WORK INSTRUCTIONS: Reproduce exactly, from the data that follows, the line with "- Graded __/100", the line with "located in: Kevin\index.html", and every line that lies between them.

RECORDS TO USE:
++++
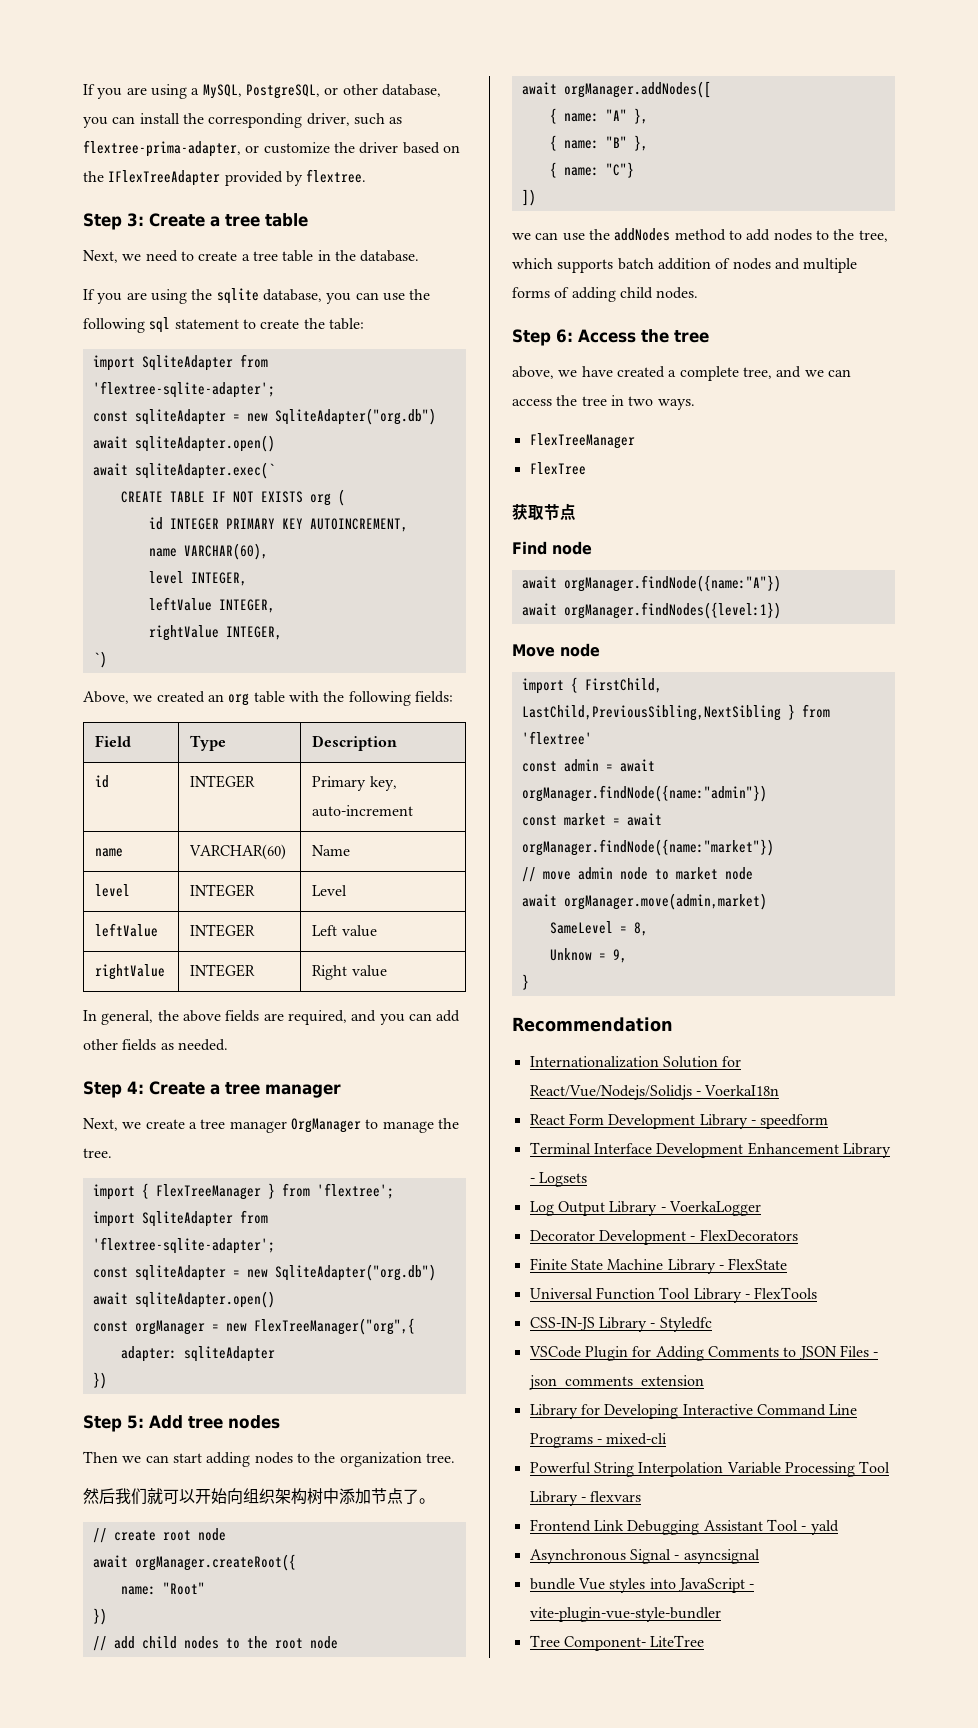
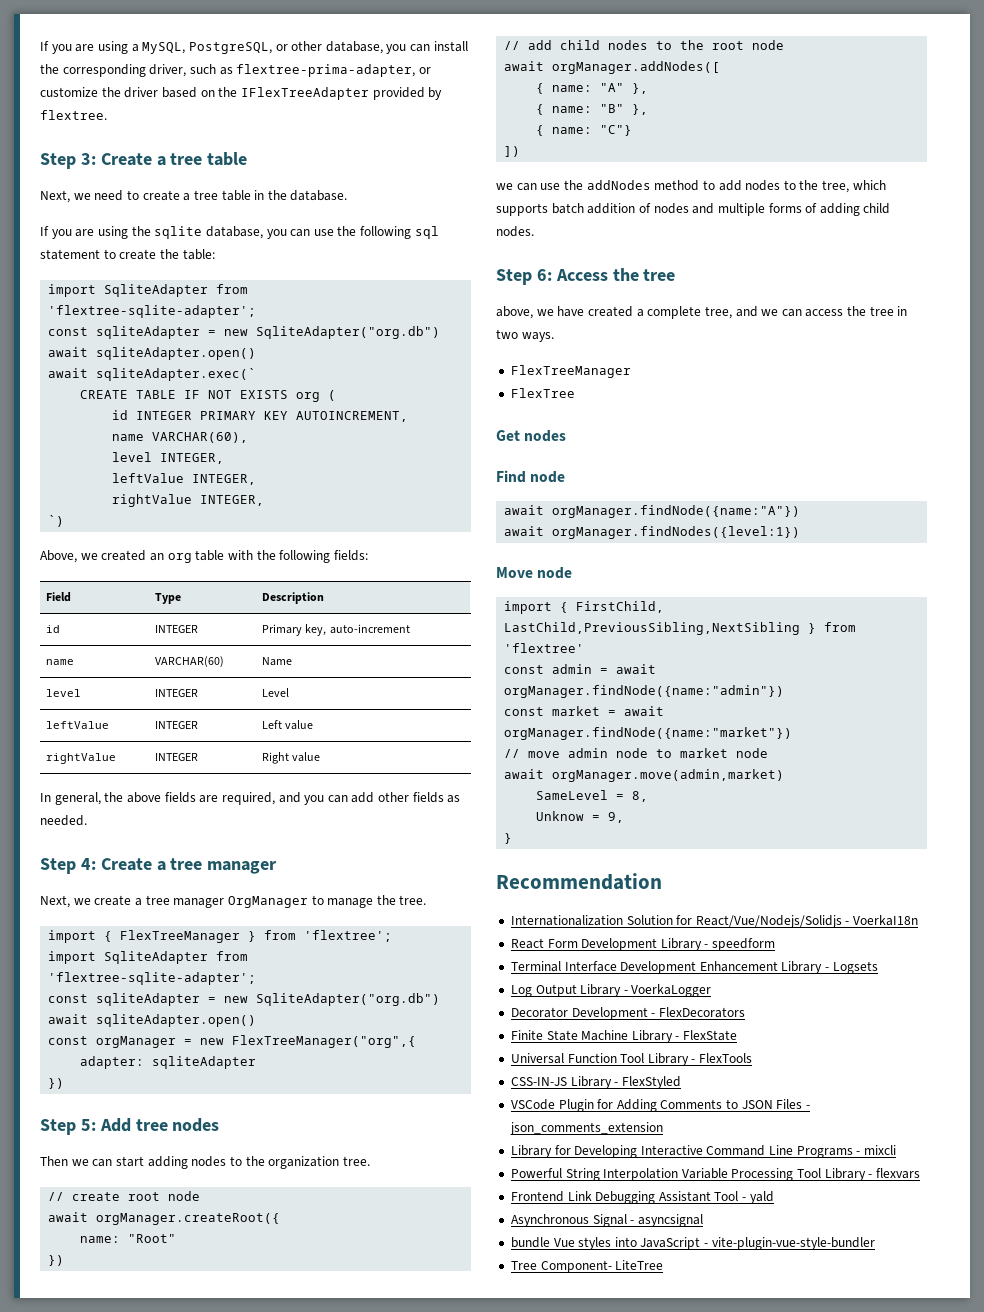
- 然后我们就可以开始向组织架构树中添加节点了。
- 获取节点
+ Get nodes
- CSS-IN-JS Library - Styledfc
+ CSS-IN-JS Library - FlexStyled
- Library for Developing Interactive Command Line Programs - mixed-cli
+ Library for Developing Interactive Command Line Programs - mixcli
++++
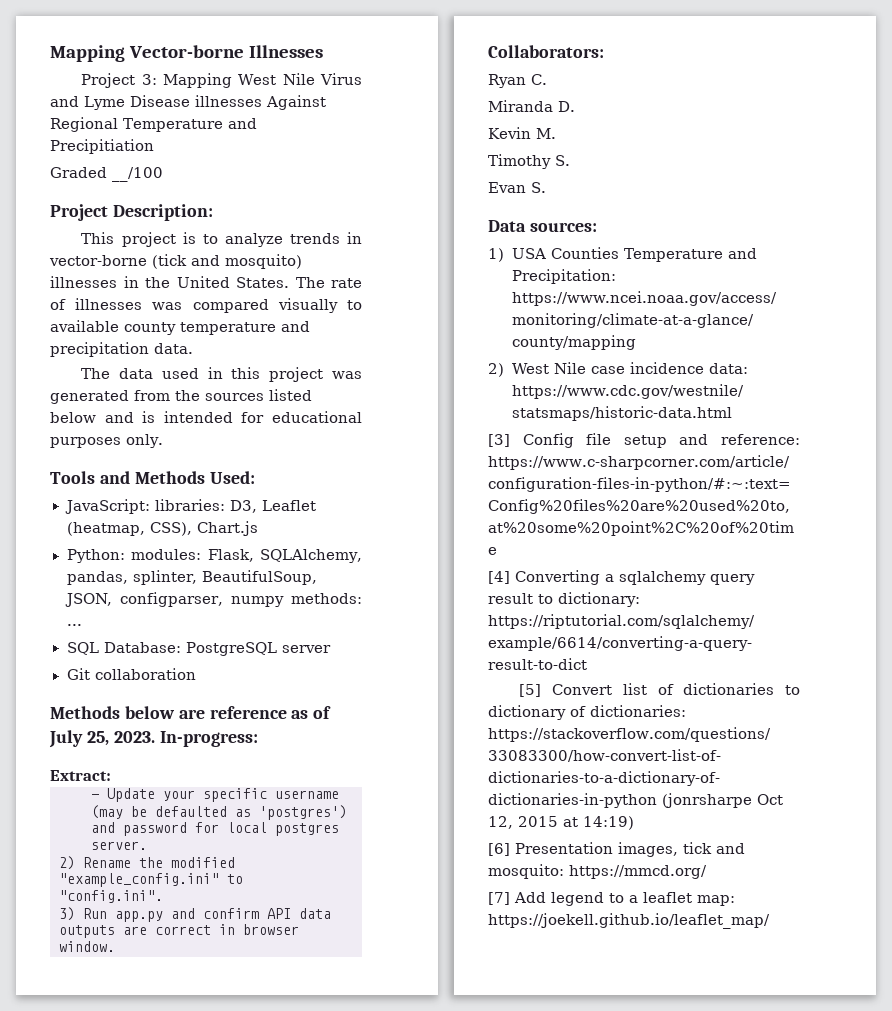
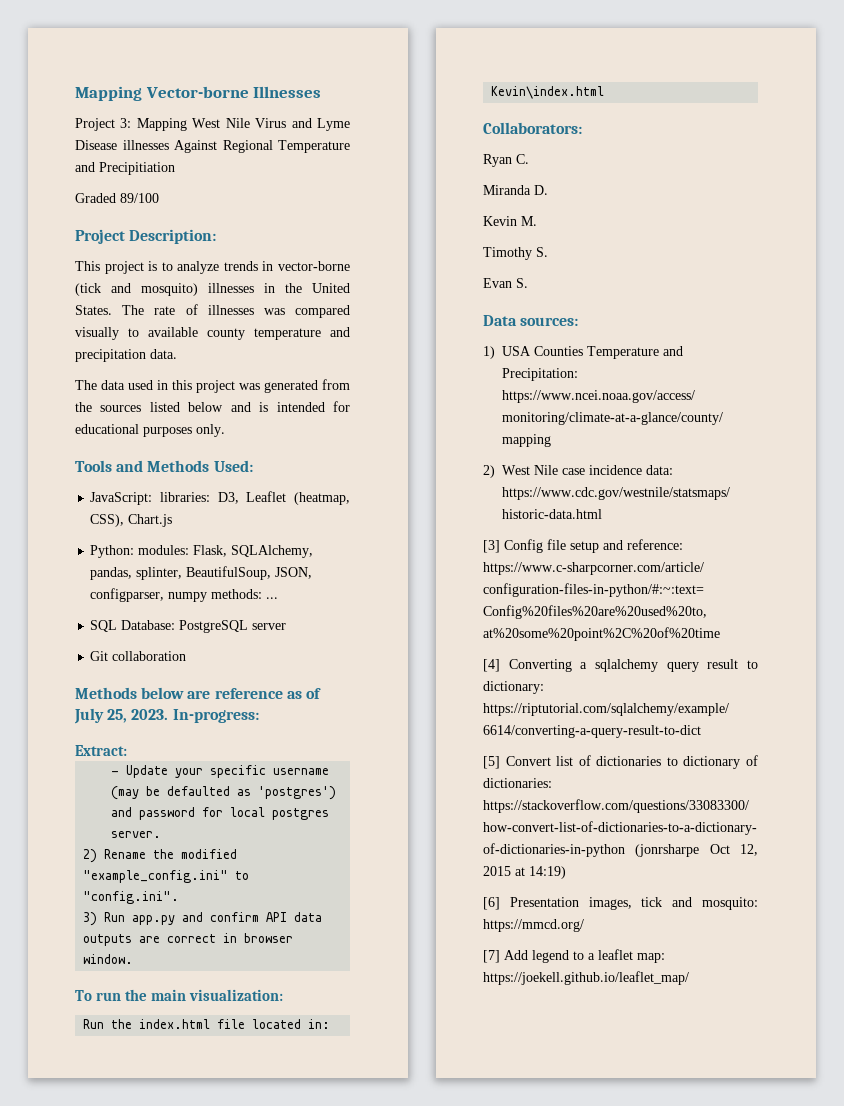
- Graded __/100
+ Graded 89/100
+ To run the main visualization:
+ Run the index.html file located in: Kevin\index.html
++++
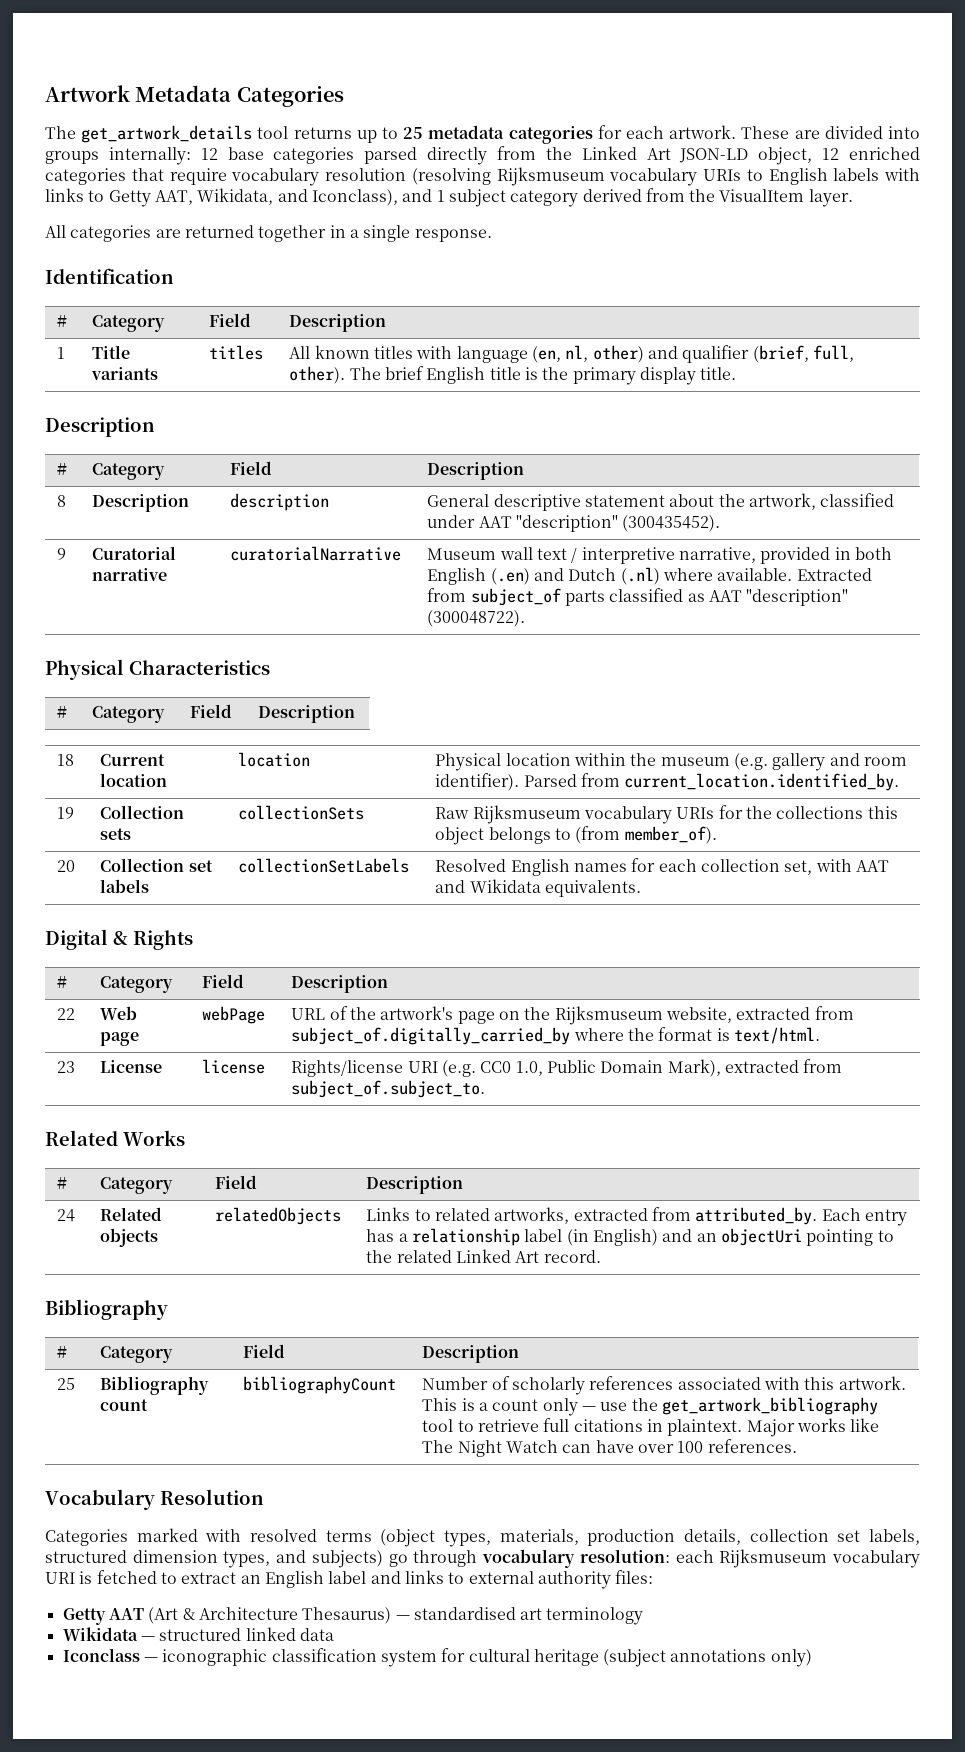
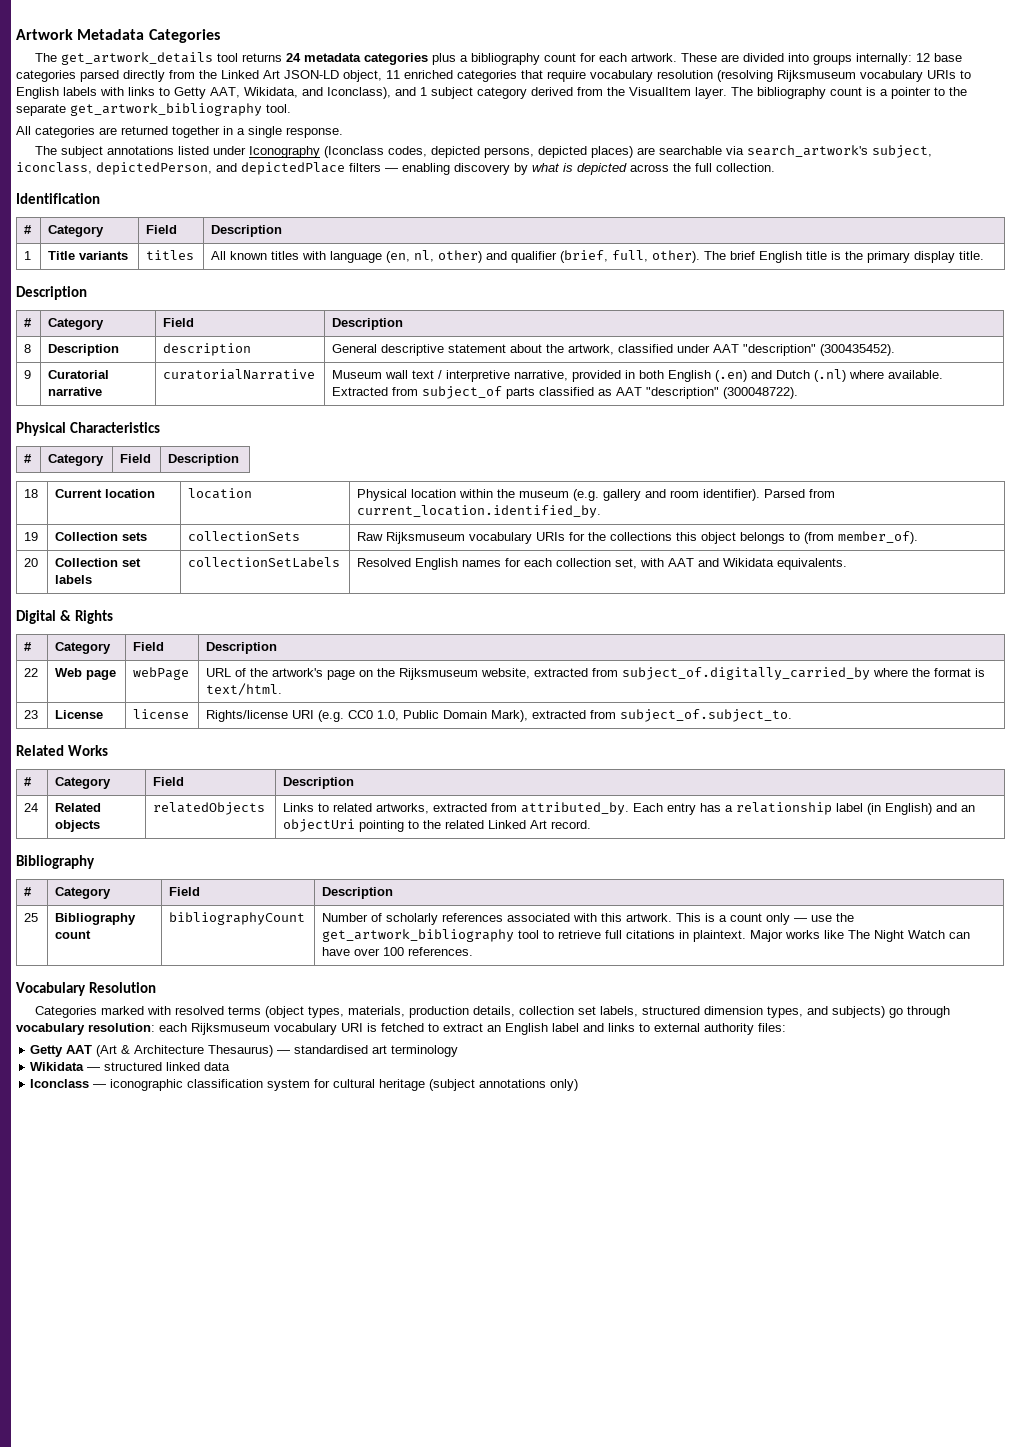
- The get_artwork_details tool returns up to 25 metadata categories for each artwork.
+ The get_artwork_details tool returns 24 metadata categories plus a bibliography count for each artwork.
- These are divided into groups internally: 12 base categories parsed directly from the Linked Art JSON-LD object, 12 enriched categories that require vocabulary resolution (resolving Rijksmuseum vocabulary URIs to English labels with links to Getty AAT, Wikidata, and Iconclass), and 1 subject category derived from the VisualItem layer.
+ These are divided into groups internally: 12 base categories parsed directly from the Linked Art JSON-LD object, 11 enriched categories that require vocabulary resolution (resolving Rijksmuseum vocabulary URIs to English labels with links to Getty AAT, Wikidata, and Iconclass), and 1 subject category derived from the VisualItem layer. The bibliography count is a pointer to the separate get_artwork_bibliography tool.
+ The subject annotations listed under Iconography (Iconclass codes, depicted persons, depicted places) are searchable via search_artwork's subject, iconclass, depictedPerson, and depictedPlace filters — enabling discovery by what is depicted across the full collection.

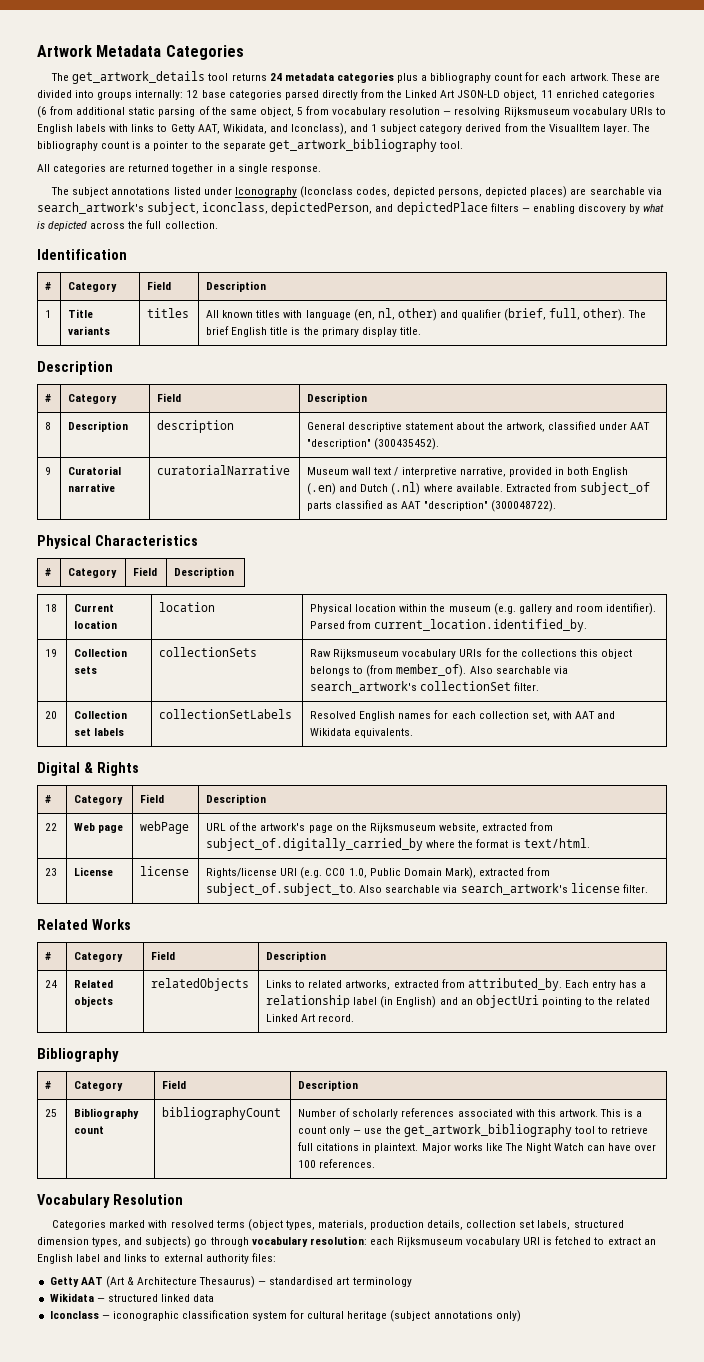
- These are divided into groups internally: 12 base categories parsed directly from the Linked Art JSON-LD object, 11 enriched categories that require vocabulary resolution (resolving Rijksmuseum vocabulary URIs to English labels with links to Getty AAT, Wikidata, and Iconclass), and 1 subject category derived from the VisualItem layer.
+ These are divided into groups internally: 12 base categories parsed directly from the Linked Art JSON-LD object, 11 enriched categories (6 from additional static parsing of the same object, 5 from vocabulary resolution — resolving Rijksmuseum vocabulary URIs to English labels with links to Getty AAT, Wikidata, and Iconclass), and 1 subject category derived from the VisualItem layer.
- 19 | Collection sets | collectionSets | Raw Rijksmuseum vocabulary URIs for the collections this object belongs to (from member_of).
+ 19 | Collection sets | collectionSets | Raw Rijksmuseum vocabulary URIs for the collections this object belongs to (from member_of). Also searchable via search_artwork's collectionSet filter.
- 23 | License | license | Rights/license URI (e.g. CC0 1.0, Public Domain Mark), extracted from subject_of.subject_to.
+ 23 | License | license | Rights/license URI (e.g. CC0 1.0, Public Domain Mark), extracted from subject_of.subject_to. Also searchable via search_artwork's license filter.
++++
EXERCISE OUTPUT:
- Graded __/100
+ Graded 89/100
+ To run the main visualization:
+ Run the index.html file located in: Kevin\index.html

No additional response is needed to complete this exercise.